**REQUIRED ACTION**
In the listing below, locate the line with "text: Address from" and the line with "are presented below", then output both and everything between them exactly, minus any pictures.

**DATASET ENTRIES**

----

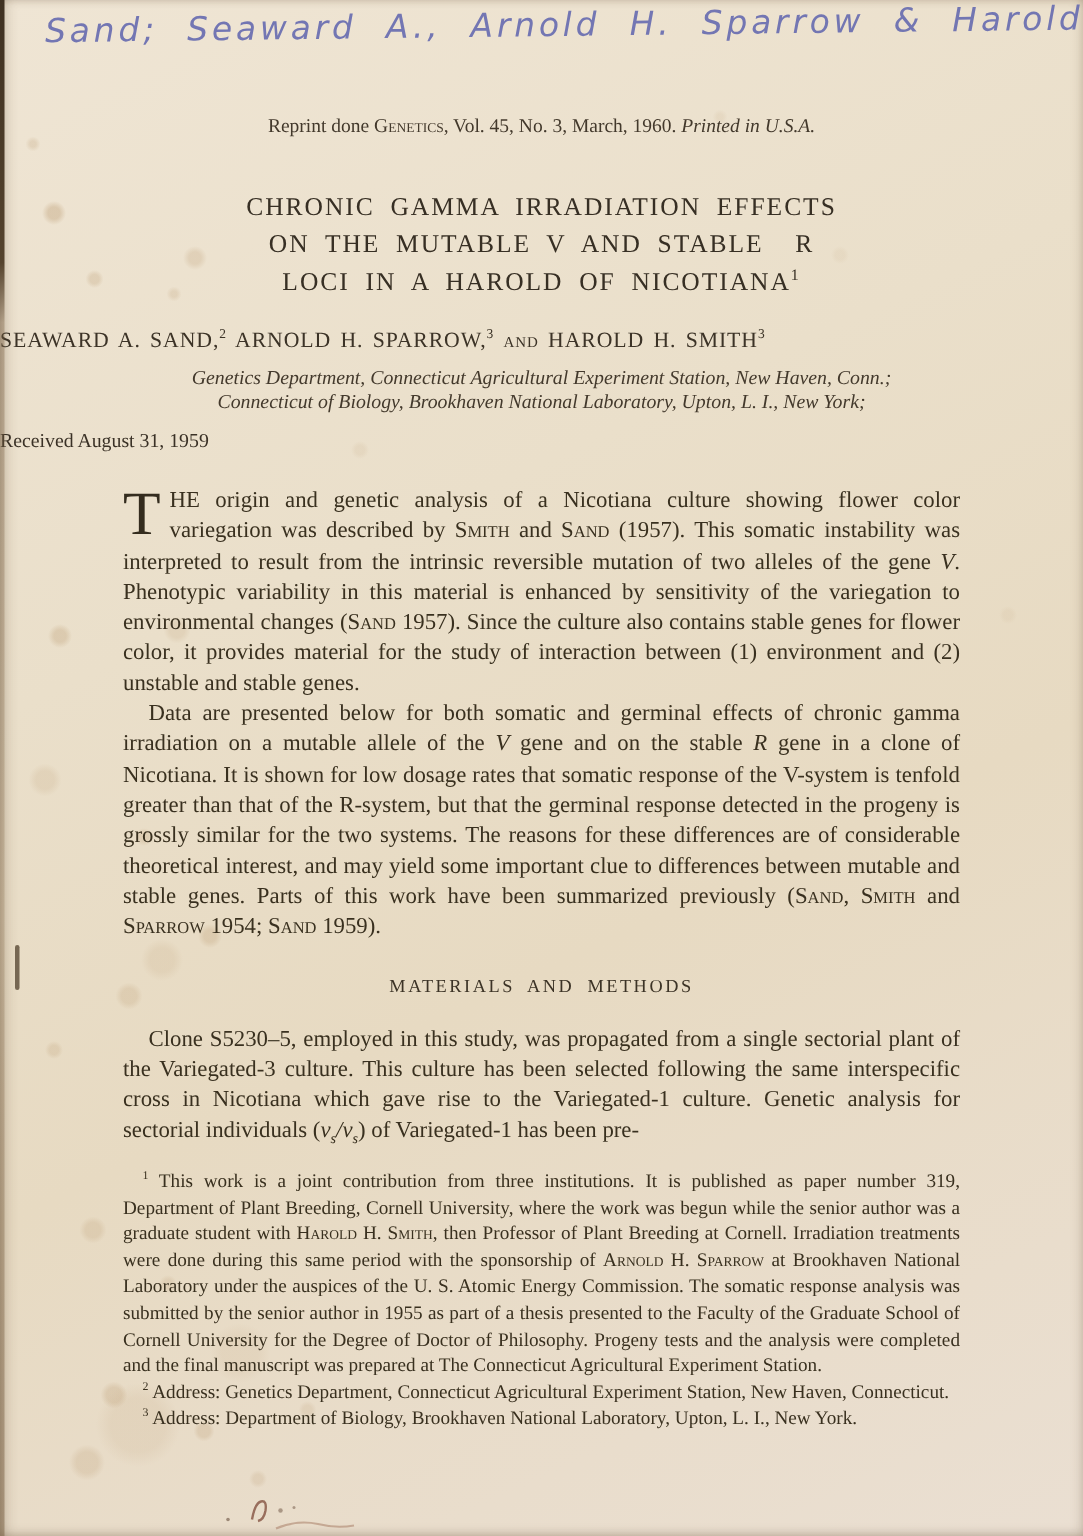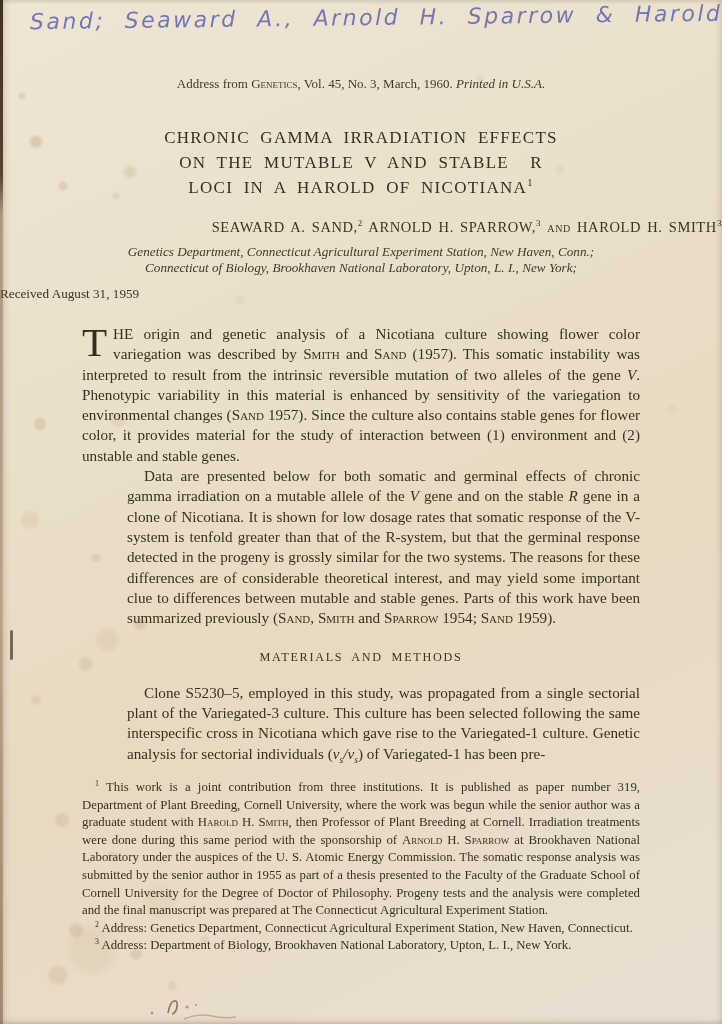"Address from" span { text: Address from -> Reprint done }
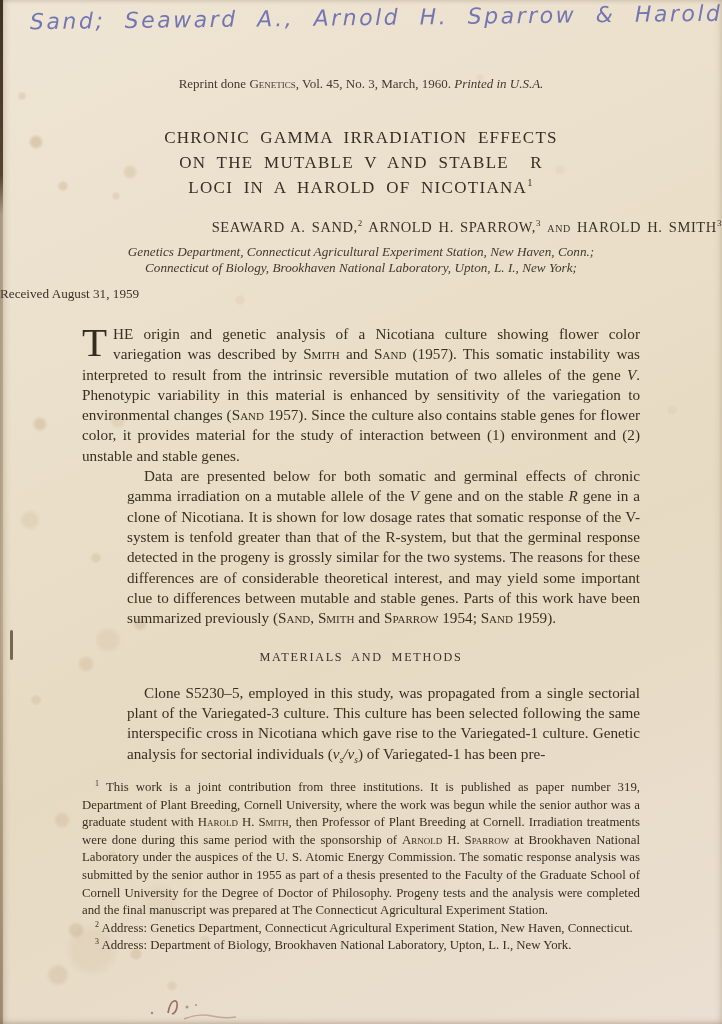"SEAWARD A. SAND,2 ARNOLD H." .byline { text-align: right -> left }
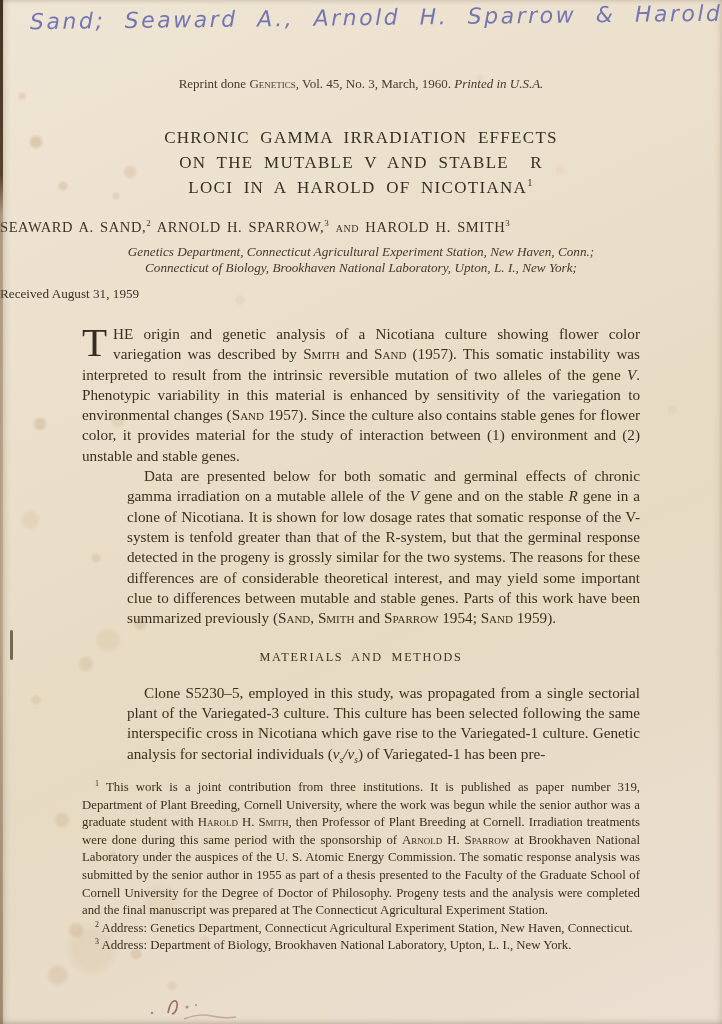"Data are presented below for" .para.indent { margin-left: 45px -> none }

----

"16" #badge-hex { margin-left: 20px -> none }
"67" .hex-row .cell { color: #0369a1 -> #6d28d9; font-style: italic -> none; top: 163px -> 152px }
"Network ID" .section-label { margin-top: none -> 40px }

----

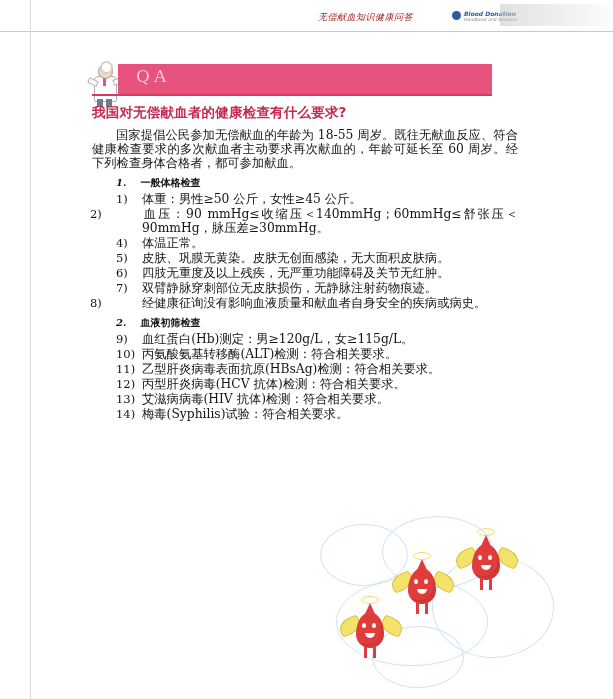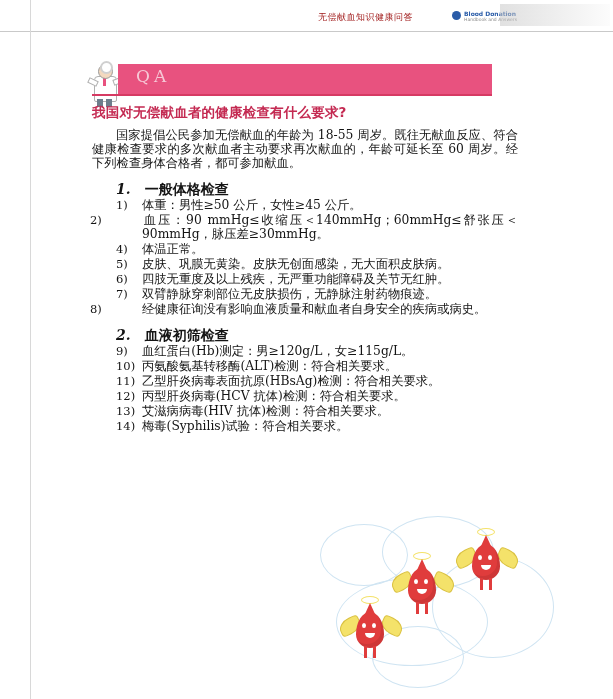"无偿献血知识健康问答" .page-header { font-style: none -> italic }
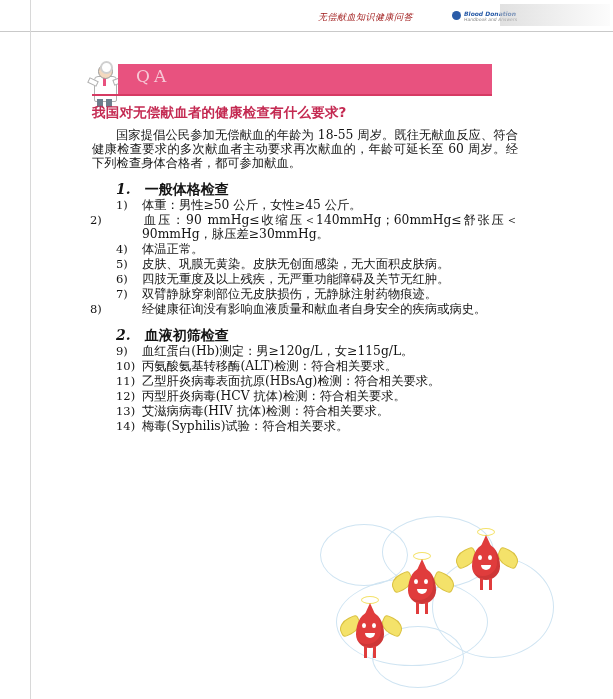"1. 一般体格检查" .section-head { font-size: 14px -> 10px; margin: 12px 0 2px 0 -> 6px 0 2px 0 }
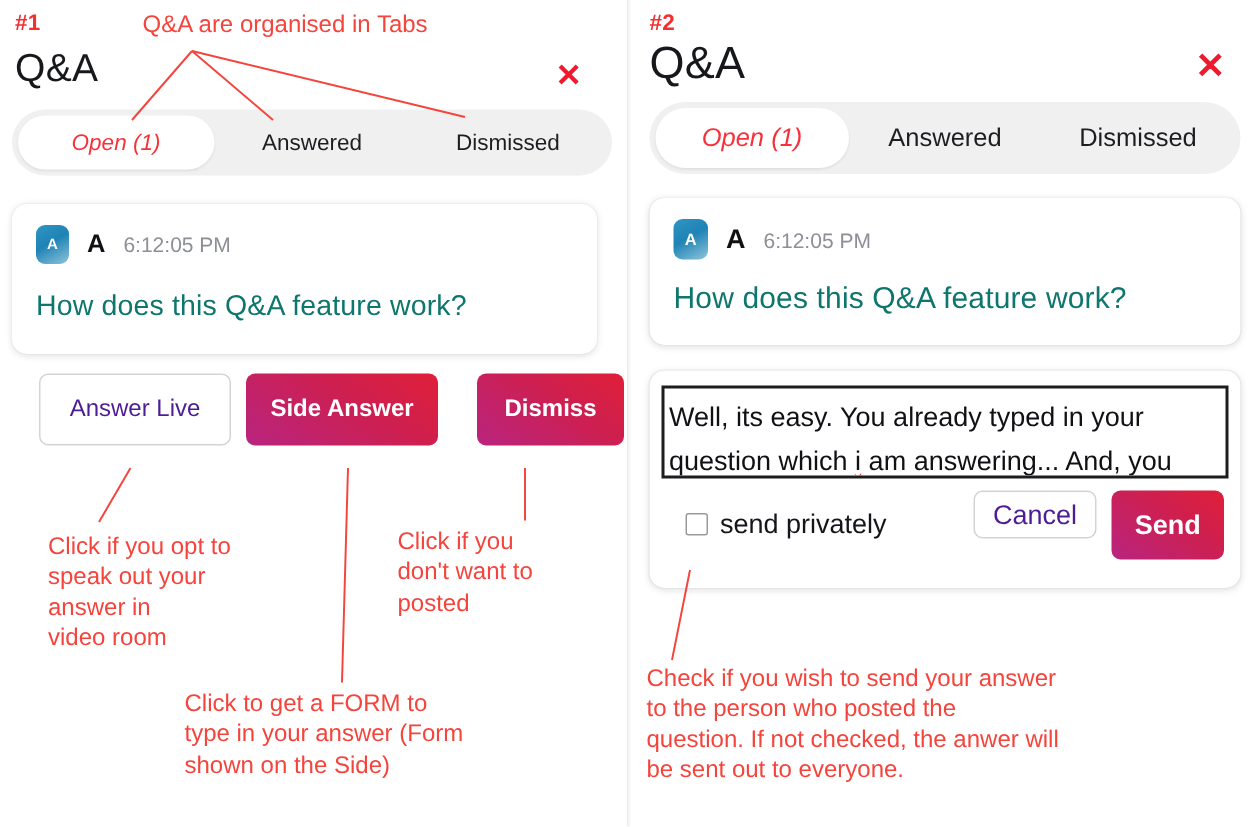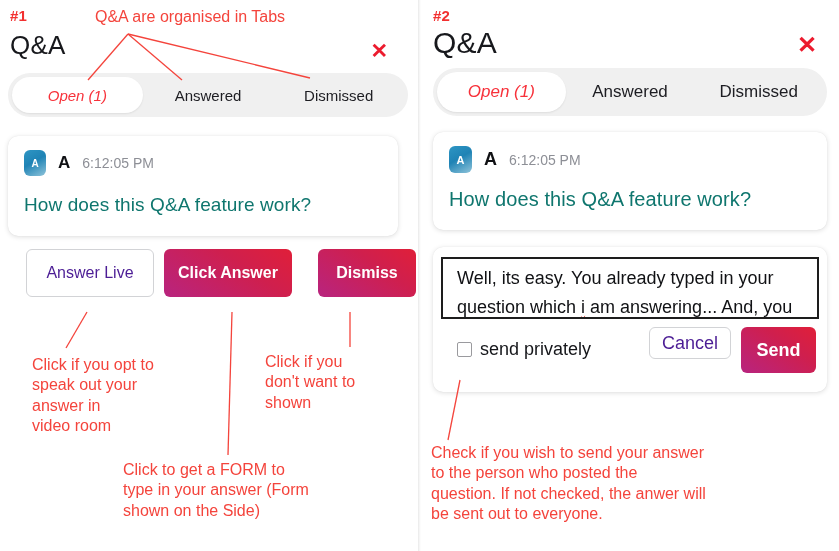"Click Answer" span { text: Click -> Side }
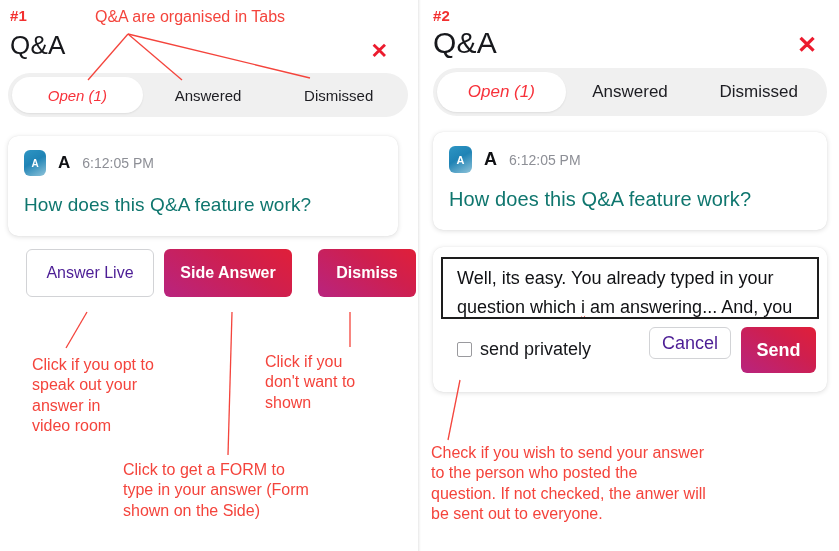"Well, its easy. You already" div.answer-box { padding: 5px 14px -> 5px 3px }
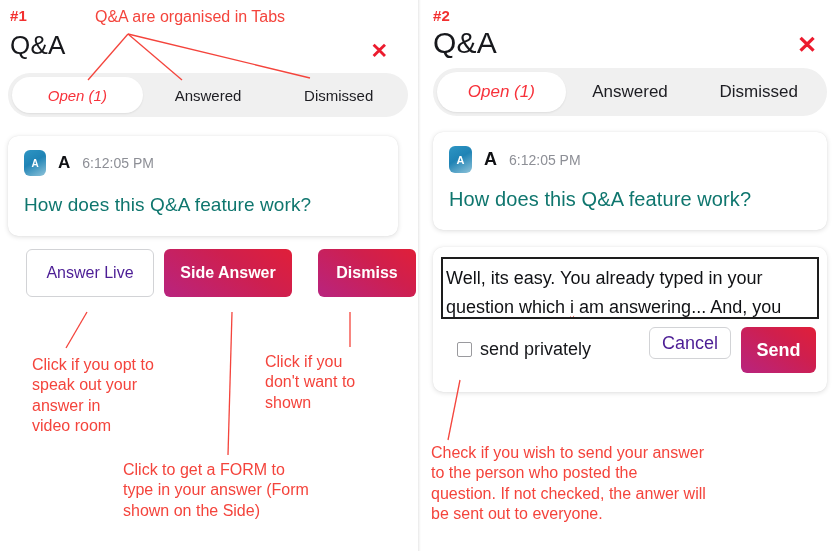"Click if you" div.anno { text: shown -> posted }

----

**YOUR RESPONSE**
"Address from" span { text: Address from -> Reprint done }
"SEAWARD A. SAND,2 ARNOLD H." .byline { text-align: right -> left }
"Data are presented below for" .para.indent { margin-left: 45px -> none }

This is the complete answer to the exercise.